Das unermeßliche Leiden der 15 Millionen Flüchtlinge, Verschleppten und Vertriebenen, der mehr als zwei Millionen Umgekommenen oder Getöteten, der inzwischen über vier Millionen Spätaussiedler und schließlich der heute in Osteuropa als verstreute Minderheiten lebenden Daheimgebliebenen liefert Material für viele Bücher – wissenschaftliche Monographien, Romane, Dichtungen –, für Dokumentarfilme und auch für Theaterstücke. Allmählich werden solche Bücher geschrieben und Filme gedreht, die für die Öffentlichkeit diese grausame Umwälzung zu beschreiben versuchen. Aber die Welt hat im 20. Jahrhundert noch viel mehr Unheil erlebt: den Genozid an den Armeniern, die Gulags, die „Endlösung der Judenfrage“, die Atombomben auf Hiroshima und Nagasaki, das Wüten der Roten Khmer in Kambodscha, die sog. ethnischen Säuberungen im ehemaligen Jugoslawien. Man kann mit Gerhart Hauptmann wohl sagen: „Die Weltgeschichte ist ausgerutscht.“ Doch die Menschheit muß mit ihrer Geschichte fertig werden. Jede Generation muß sich der Geschichte neu stellen.
Im Zweiten Weltkrieg haben sich Menschen wie wir großes Unrecht angetan und unendliches Leid zugefügt: 50 Millionen Menschen starben in diesem Bürger- und Bruderkrieg. Inzwischen sind zwei Generationen Deutsche, Polen, Tschechen und Russen aufgewachsen, die diese Vergangenheit nur noch aus Erzählungen der Älteren und aus Büchern kennen. Gibt es eine Kollektivschuld der Deutschen für den Krieg? Oder eine Kollektivschuld der Osteuropäer für die Vertreibung? Nein! Kollektivschuld ist ein unhistorischer, unmenschlicher und unchristlicher Gedanke. Es gibt jedoch eine kollektive Sittlichkeit, die uns alle verpflichtet.
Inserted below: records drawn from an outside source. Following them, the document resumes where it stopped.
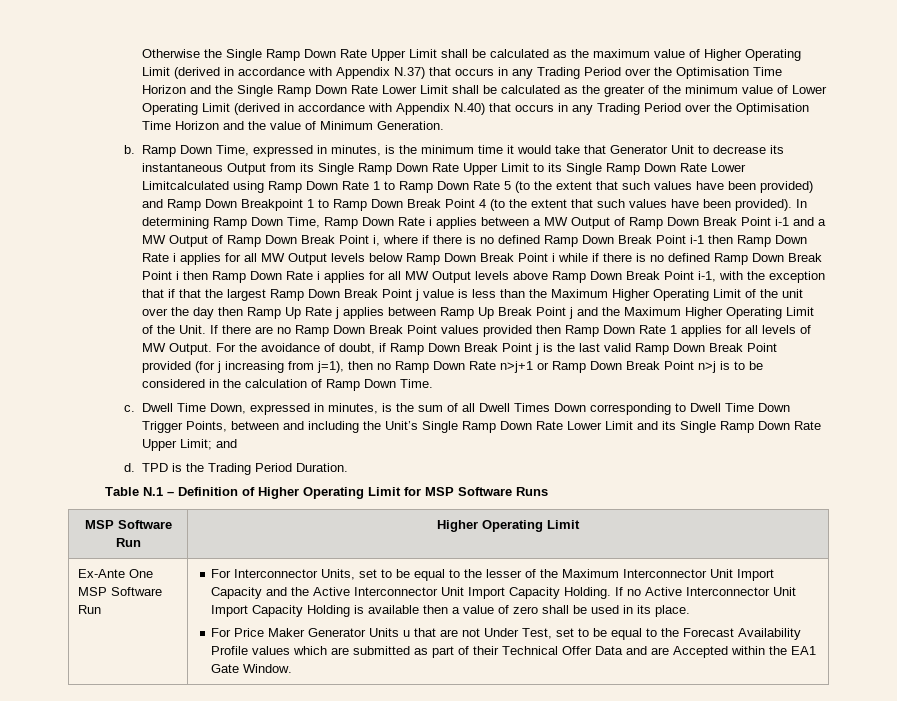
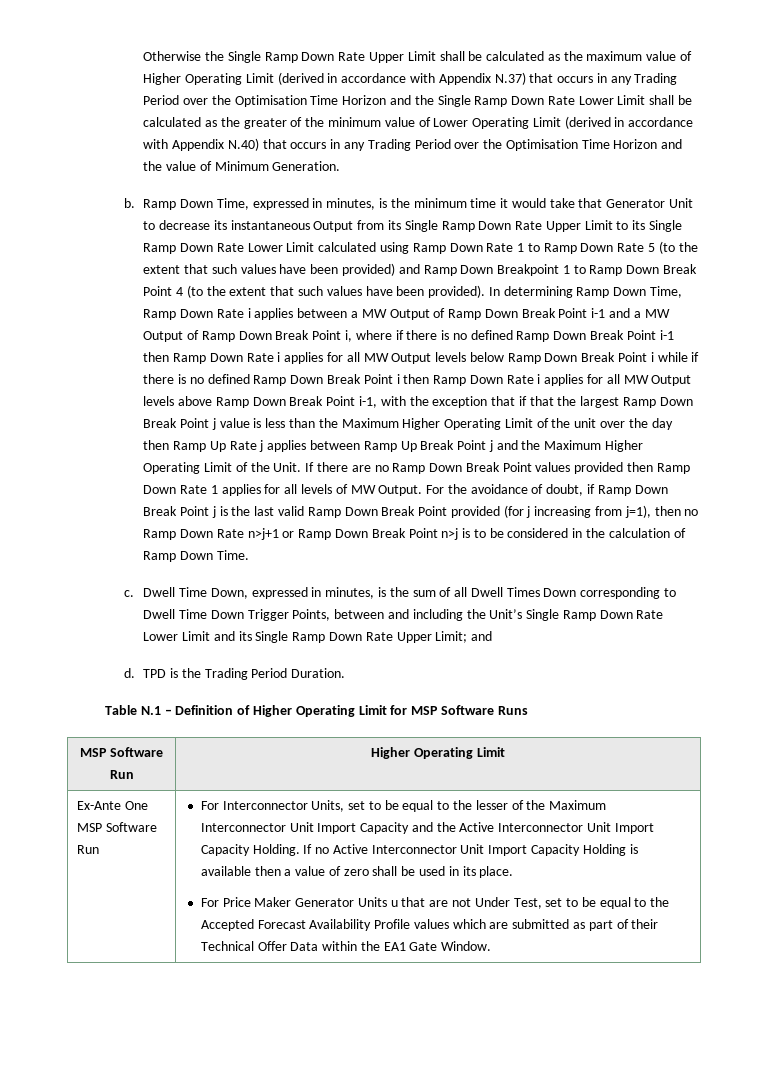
- Ramp Down Time, expressed in minutes, is the minimum time it would take that Generator Unit to decrease its instantaneous Output from its Single Ramp Down Rate Upper Limit to its Single Ramp Down Rate Lower Limitcalculated using Ramp Down Rate 1 to Ramp Down Rate 5 (to the extent that such values have been provided) and Ramp Down Breakpoint 1 to Ramp Down Break Point 4 (to the extent that such values have been provided).
+ Ramp Down Time, expressed in minutes, is the minimum time it would take that Generator Unit to decrease its instantaneous Output from its Single Ramp Down Rate Upper Limit to its Single Ramp Down Rate Lower Limit calculated using Ramp Down Rate 1 to Ramp Down Rate 5 (to the extent that such values have been provided) and Ramp Down Breakpoint 1 to Ramp Down Break Point 4 (to the extent that such values have been provided).
- For Price Maker Generator Units u that are not Under Test, set to be equal to the Forecast Availability Profile values which are submitted as part of their Technical Offer Data and are Accepted within the EA1 Gate Window.
+ For Price Maker Generator Units u that are not Under Test, set to be equal to the Accepted Forecast Availability Profile values which are submitted as part of their Technical Offer Data within the EA1 Gate Window.

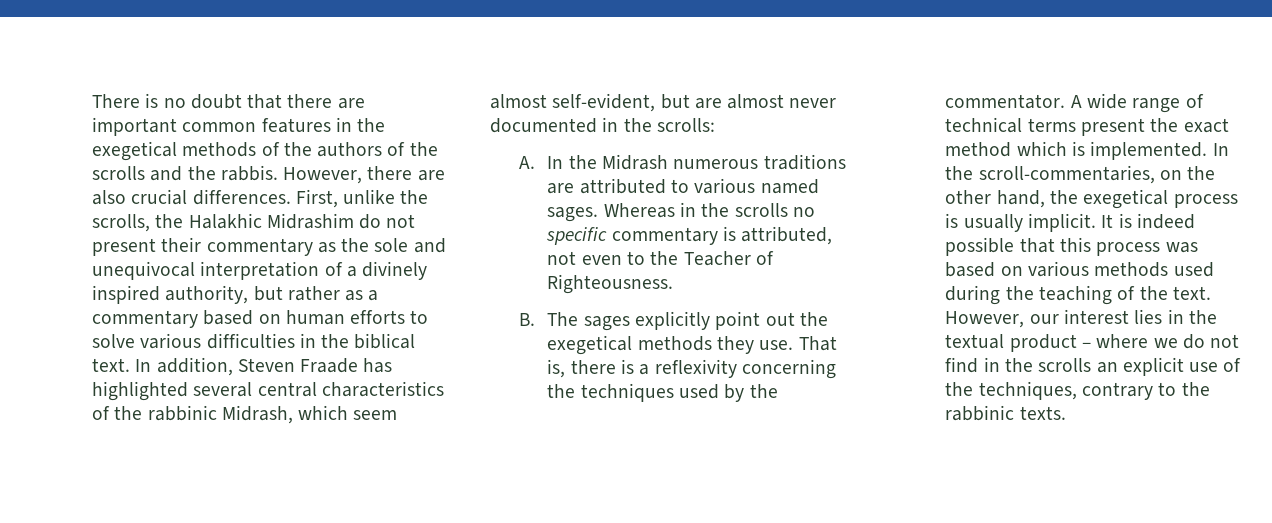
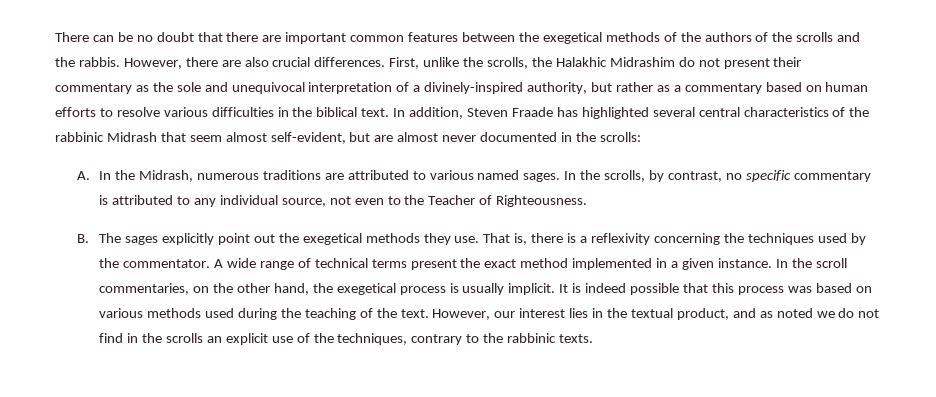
- There is no doubt that there are important common features in the exegetical methods of the authors of the scrolls and the rabbis.
+ There can be no doubt that there are important common features between the exegetical methods of the authors of the scrolls and the rabbis.
- First, unlike the scrolls, the Halakhic Midrashim do not present their commentary as the sole and unequivocal interpretation of a divinely inspired authority, but rather as a commentary based on human efforts to solve various difficulties in the biblical text.
+ First, unlike the scrolls, the Halakhic Midrashim do not present their commentary as the sole and unequivocal interpretation of a divinely-inspired authority, but rather as a commentary based on human efforts to resolve various difficulties in the biblical text.
- In addition, Steven Fraade has highlighted several central characteristics of the rabbinic Midrash, which seem almost self-evident, but are almost never documented in the scrolls:
+ In addition, Steven Fraade has highlighted several central characteristics of the rabbinic Midrash that seem almost self-evident, but are almost never documented in the scrolls:
- A. In the Midrash numerous traditions are attributed to various named sages.
+ A. In the Midrash, numerous traditions are attributed to various named sages.
- Whereas in the scrolls no specific commentary is attributed, not even to the Teacher of Righteousness.
+ In the scrolls, by contrast, no specific commentary is attributed to any individual source, not even to the Teacher of Righteousness.
- A wide range of technical terms present the exact method which is implemented. In the scroll-commentaries, on the other hand, the exegetical process is usually implicit.
+ A wide range of technical terms present the exact method implemented in a given instance. In the scroll commentaries, on the other hand, the exegetical process is usually implicit.
- However, our interest lies in the textual product – where we do not find in the scrolls an explicit use of the techniques, contrary to the rabbinic texts.
+ However, our interest lies in the textual product, and as noted we do not find in the scrolls an explicit use of the techniques, contrary to the rabbinic texts.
Aller Opfer des Unrechts muß mit Ehrfurcht gedacht werden. Die Verbrechen am polnischen Volk 1939–44 bewegen uns zur existentiellen Identifizierung mit den leidenden Menschen. Die Orgie der Verbrechen, die sich über die deutschen Vertriebenen 1945–48 ergossen, muß ebenfalls das menschliche Mitgefühl erwecken, denn alle waren Opfer der Politik und der Politiker. Man sollte aufhören, nach der Nationalität eines Opfers zu fragen, denn das Leid hat keine Nationalität. Die Entscheidungen der Politik haben Millionen von einfachen Menschen für immer aus ihrer gewohnten, angestammten Lebenswelt herausgerissen, ja für viele Tod und Verderben gebracht. Die Vertreibung der Deutschen aus Ostdeutschland und aus Osteuropa kann in ihrer historischen Tragweite schwerlich überschätzt werden, wenn man bedenkt, daß dadurch ein vielhundertjähriges, bis ins 12. Jahrhundert zurückreichendes Zusammenleben und vielfach fruchtbares Zusammenwirken der Völker gewaltsam beendet wurde.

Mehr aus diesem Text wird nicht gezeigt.